#### WHAT THE TASK REQUIRES:
Each line below with the string "demonstrate" should be copied.

#### EXCERPTED RECORDS:
■ ■ ■ ■

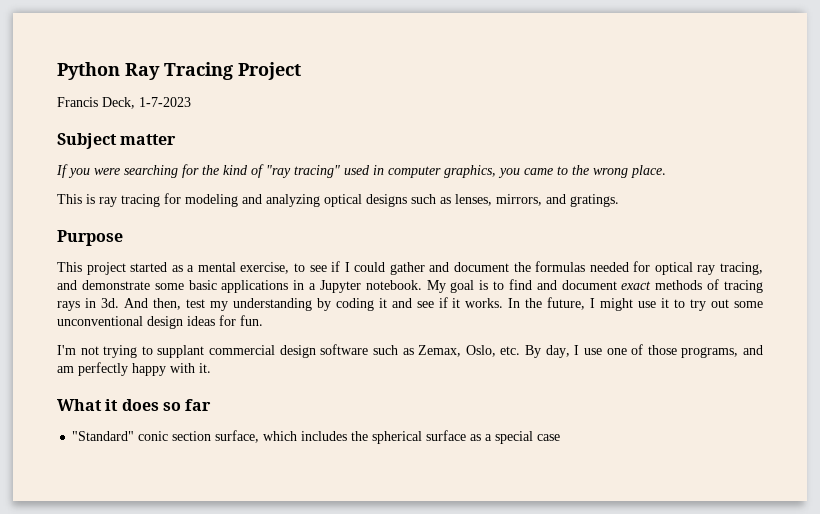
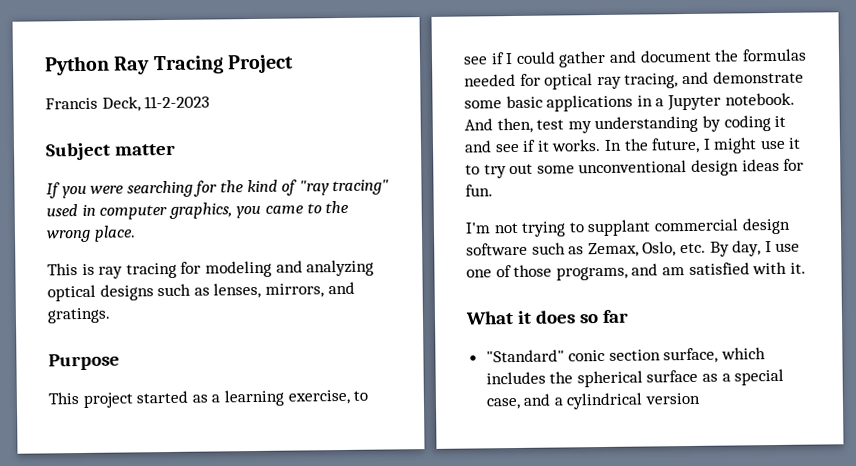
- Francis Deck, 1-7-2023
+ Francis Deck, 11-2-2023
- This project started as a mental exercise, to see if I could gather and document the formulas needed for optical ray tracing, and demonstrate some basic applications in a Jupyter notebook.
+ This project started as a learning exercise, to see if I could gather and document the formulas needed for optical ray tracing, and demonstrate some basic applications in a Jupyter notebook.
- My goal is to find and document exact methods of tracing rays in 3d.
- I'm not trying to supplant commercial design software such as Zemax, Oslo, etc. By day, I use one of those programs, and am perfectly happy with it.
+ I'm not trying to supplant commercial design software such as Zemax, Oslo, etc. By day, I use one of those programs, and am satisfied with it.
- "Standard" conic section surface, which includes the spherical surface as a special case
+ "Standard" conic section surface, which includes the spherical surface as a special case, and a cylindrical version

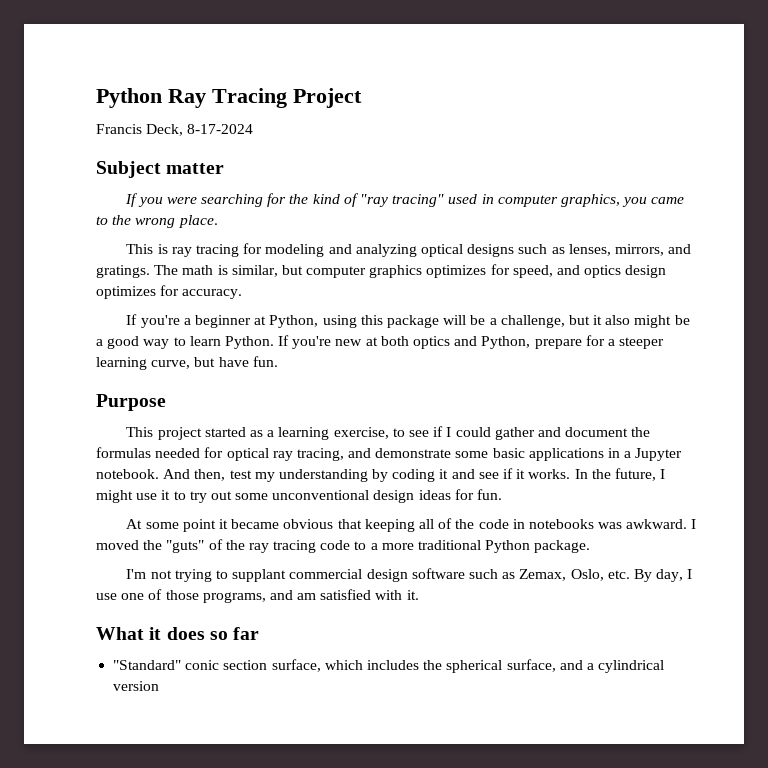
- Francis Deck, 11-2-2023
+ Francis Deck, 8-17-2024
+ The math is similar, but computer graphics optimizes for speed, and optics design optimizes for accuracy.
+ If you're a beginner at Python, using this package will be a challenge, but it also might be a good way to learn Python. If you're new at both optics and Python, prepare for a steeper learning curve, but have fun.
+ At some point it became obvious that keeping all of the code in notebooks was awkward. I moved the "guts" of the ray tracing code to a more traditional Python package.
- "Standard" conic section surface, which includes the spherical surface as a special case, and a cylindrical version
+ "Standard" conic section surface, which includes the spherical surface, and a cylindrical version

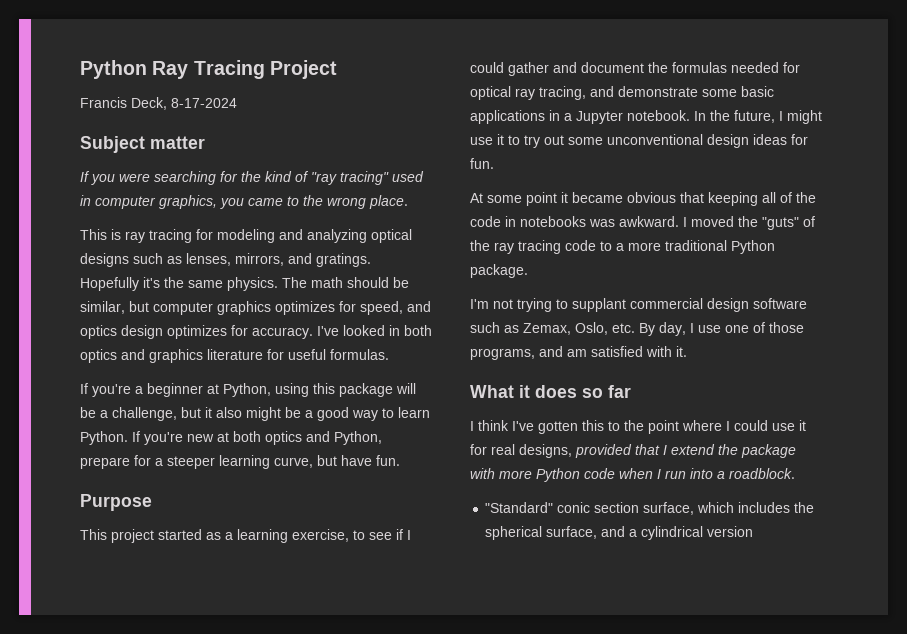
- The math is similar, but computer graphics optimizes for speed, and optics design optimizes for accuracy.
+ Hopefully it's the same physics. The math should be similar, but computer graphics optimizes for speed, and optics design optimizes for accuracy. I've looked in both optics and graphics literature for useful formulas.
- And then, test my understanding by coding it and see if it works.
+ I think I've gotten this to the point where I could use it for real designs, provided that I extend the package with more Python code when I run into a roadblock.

■ ■ ■ ■

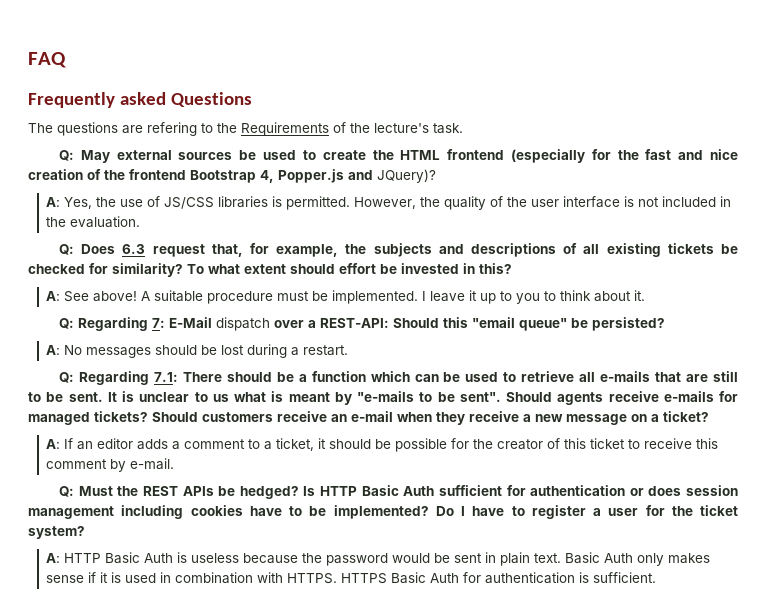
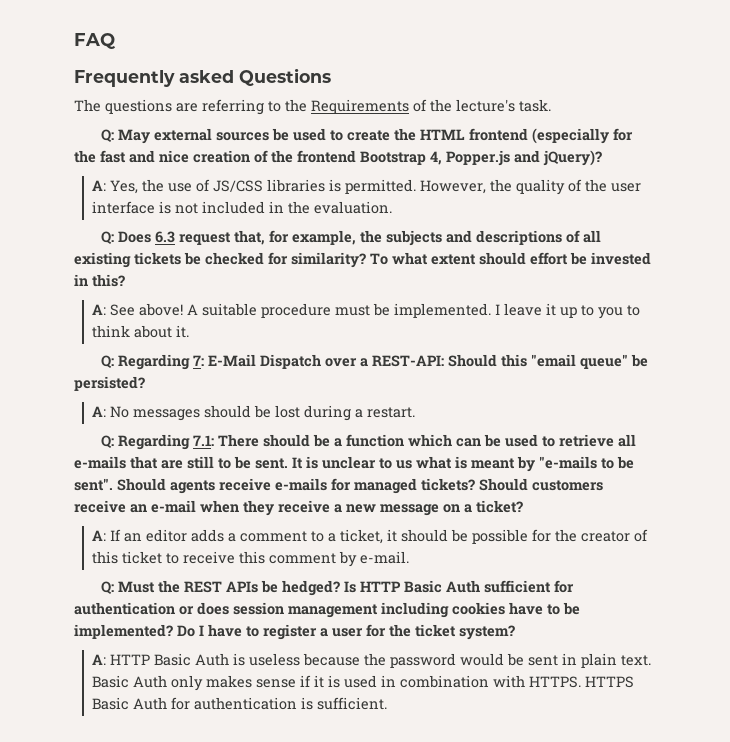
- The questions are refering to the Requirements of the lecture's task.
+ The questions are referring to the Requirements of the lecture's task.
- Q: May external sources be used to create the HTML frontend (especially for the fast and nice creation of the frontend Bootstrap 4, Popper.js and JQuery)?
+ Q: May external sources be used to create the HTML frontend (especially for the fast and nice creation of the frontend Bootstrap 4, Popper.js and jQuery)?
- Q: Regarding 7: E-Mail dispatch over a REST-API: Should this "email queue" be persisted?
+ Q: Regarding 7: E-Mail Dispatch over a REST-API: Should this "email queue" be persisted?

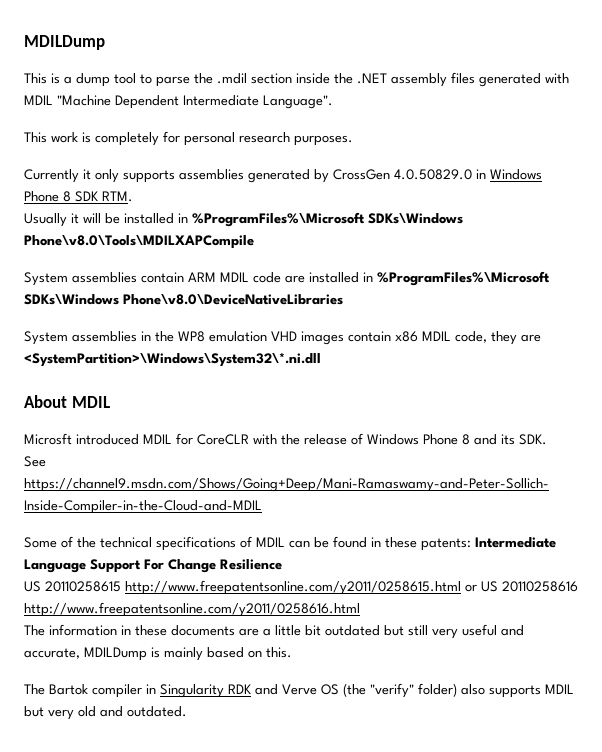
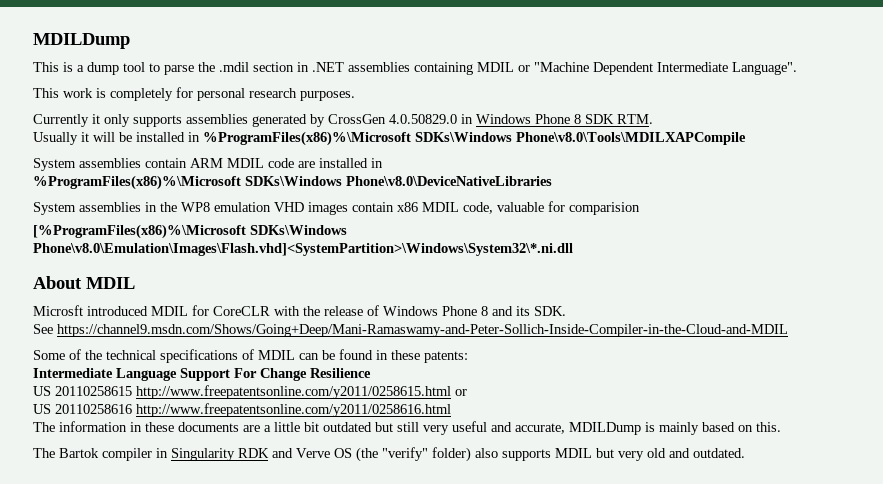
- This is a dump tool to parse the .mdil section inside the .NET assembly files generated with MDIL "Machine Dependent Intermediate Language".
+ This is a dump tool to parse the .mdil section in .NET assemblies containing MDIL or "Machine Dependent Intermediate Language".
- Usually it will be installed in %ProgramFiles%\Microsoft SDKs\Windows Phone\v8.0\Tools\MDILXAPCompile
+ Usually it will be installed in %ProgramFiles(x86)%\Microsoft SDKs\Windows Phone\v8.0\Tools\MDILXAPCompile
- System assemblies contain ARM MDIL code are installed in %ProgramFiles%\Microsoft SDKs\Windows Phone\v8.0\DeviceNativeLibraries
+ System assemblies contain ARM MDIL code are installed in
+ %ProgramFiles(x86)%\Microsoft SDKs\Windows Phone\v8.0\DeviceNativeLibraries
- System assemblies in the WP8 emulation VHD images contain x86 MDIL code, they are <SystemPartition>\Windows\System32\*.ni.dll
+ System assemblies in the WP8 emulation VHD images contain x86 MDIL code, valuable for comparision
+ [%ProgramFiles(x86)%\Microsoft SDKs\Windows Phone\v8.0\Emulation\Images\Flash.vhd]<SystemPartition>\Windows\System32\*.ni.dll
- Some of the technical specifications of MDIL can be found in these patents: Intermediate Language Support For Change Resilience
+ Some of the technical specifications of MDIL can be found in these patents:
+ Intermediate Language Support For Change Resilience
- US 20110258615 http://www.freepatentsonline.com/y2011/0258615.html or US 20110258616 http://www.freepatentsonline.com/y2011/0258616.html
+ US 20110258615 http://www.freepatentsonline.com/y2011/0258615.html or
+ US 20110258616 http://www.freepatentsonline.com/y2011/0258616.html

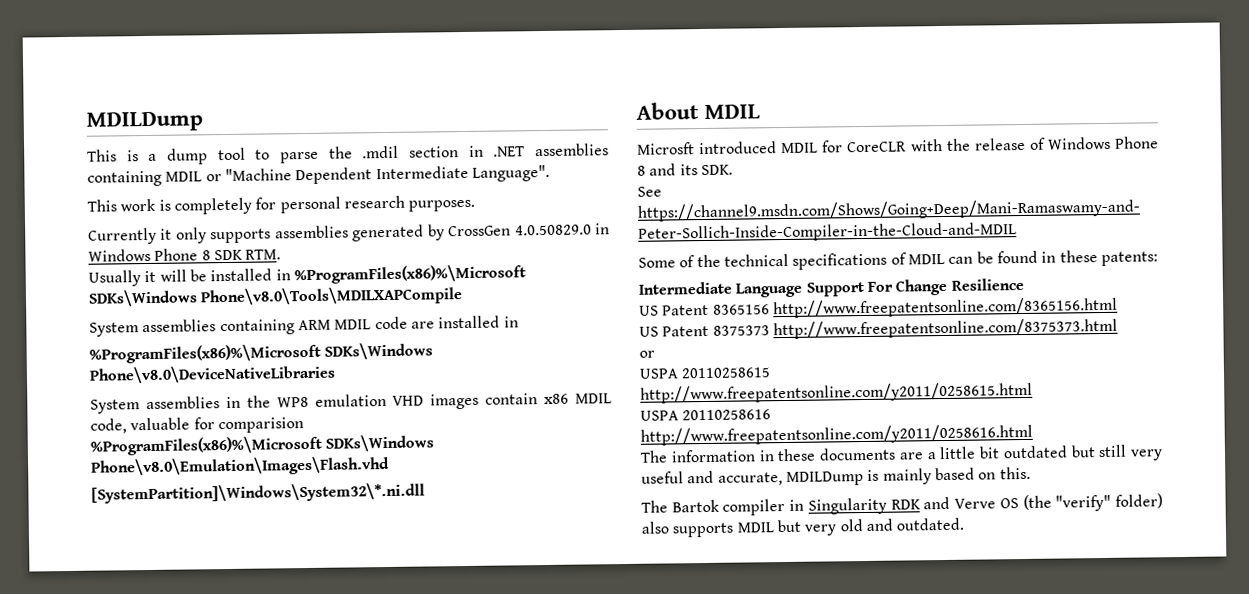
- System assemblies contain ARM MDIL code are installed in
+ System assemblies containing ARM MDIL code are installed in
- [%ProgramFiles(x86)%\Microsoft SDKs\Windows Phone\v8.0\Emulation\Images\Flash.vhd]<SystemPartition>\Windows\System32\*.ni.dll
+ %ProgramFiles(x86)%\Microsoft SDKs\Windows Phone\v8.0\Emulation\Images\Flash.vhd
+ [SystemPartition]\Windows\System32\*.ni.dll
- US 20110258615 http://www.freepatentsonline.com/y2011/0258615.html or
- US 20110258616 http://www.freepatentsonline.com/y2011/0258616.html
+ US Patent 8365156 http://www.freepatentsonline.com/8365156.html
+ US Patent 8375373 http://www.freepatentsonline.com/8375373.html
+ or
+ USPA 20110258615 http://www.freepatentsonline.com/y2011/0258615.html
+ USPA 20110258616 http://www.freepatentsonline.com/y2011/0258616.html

■ ■ ■ ■

#### OUTPUT FOR THIS EXERCISE:
- This project started as a mental exercise, to see if I could gather and document the formulas needed for optical ray tracing, and demonstrate some basic applications in a Jupyter notebook.
+ This project started as a learning exercise, to see if I could gather and document the formulas needed for optical ray tracing, and demonstrate some basic applications in a Jupyter notebook.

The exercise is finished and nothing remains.